# Deulen Planer Blade Sharpening Jig????



## Sachem (Sep 12, 2020)

Anyone try using this jig? I think highland hardware makes one that is aluminum vs wood 


https://deulentools.com/product/deulen-planer-knife-sharpening-jig-12/


Appreciate any feedback


----------



## Tool Agnostic (Aug 13, 2017)

I am watching this thread with interest. I think about buying or making a planer blade sharpener. Here are my questions:

* Do the blades stay matched? (I have a three-blade DeWalt DW735.)
* Can it eliminate nicks or is that too much material to remove?
* Which stones do you use to sharpen the planer blades?

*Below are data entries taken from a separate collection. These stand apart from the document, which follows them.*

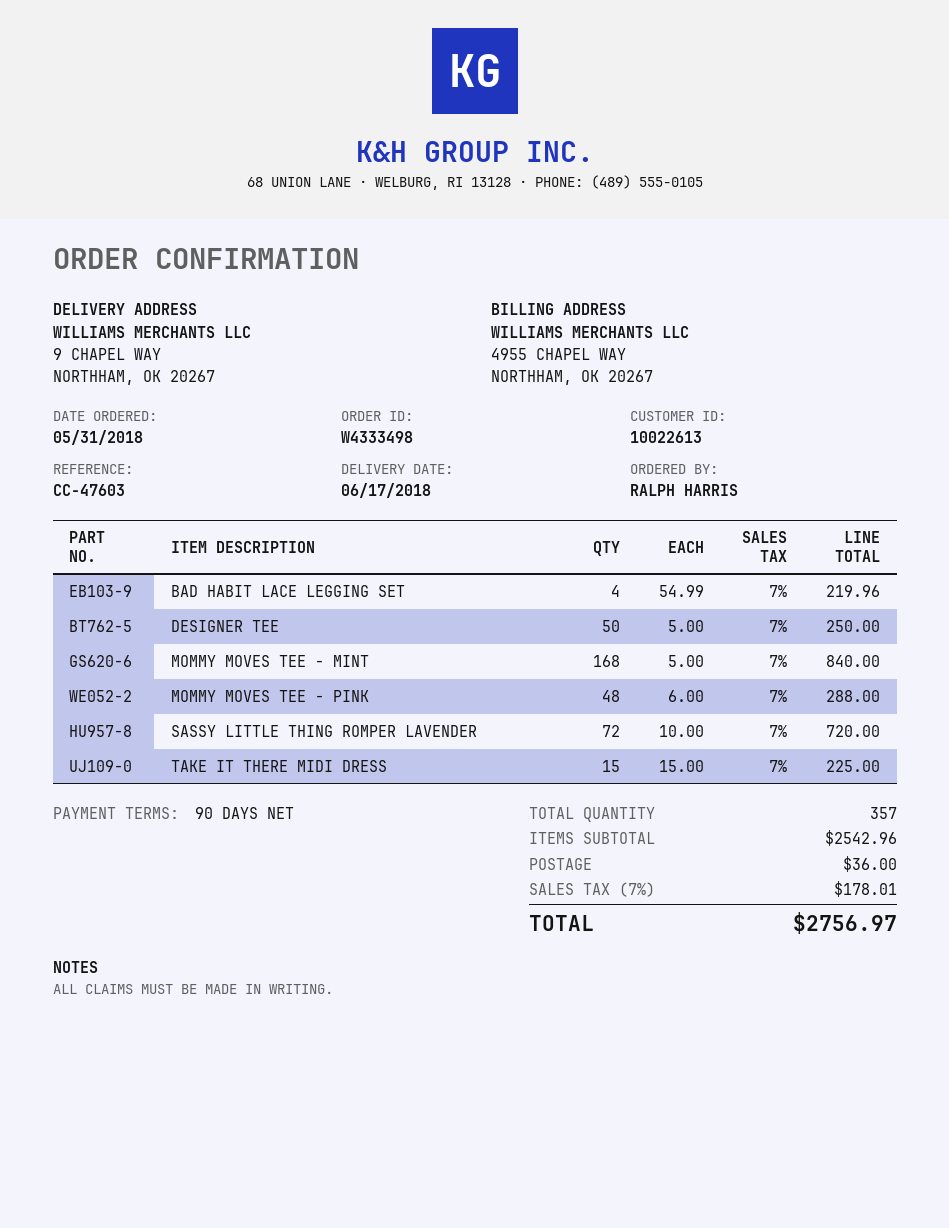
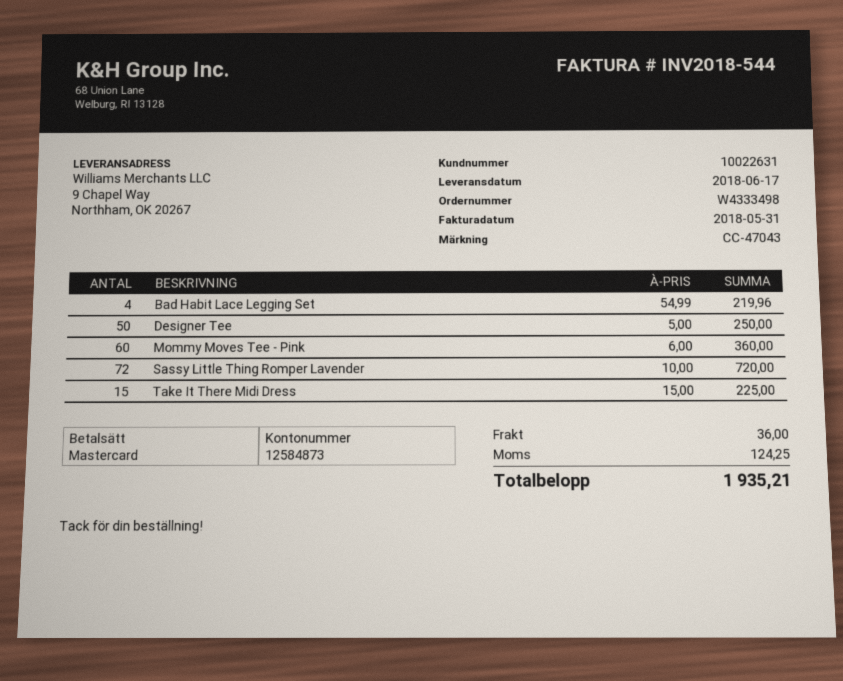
customer number: 10022613 -> 10022631
reference: CC-47603 -> CC-47043
MOMMY MOVES TEE - MINT: 168 x 5.00 = 840.00 -> none
MOMMY MOVES TEE - PINK: 48 x 6.00 = 288.00 -> 60 x 6.00 = 360.00
tax: 178.01 -> 124.25
total: 2756.97 -> 1935.21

* Has anyone made their own? Was it easy to make?


----------



## difalkner (Nov 27, 2011)

I have the one for my jointer - works well.

David


----------



## Tool Agnostic (Aug 13, 2017)

difalkner said:


> I have the one for my jointer - works well. David


Would you care to elaborate further?


----------



## difalkner (Nov 27, 2011)

Tool Agnostic said:


> Would you care to elaborate further?


Sorry, I have that fixture for 6" blades and have used it to sharpen the blades/knives on my jointer. It holds them at the proper angle and is easy to use. I would imagine the 12" version for planers works just as well, it's just longer.

David


----------



## Sachem (Sep 12, 2020)

You have to watch video on 3 blades.......after dropping blades off today for my 15” planer to be sharpened I am thinking about trying one to save $$$$$. Guess you might want to get in habit of rotating blades out sooner to make it easier to keep sharp


----------



## WoodyWeekends (Mar 27, 2020)

Tool Agnostic said:


> I am watching this thread with interest. I think about buying or making a planer blade sharpener. Here are my questions:
> 
> * Do the blades stay matched? (I have a three-blade DeWalt DW735.)
> * Can it eliminate nicks or is that too much material to remove?
> ...


The knives for DW735 should not be sharpened. Let me rephrase that. Resharpened knives should not be installed in DW735. If you do, this will mess with the thickness. Maybe you could do it once or twice before you lose all functionality of the knives and the boards are just passing thru the planer without being cut.
This is due to the indexing pins on the head and hole on the knives used to locate the knives on the head.


----------



## Rubbort (Mar 25, 2021)

WoodyWeekends said:


> The knives for DW735 should not be sharpened. Let me rephrase that. Resharpened knives should not be installed in DW735. If you do, this will mess with the thickness. Maybe you could do it once or twice before you lose all functionality of the knives and the boards are just passing thru the planer without being cut.
> This is due to the indexing pins on the head and hole on the knives used to locate the knives on the head.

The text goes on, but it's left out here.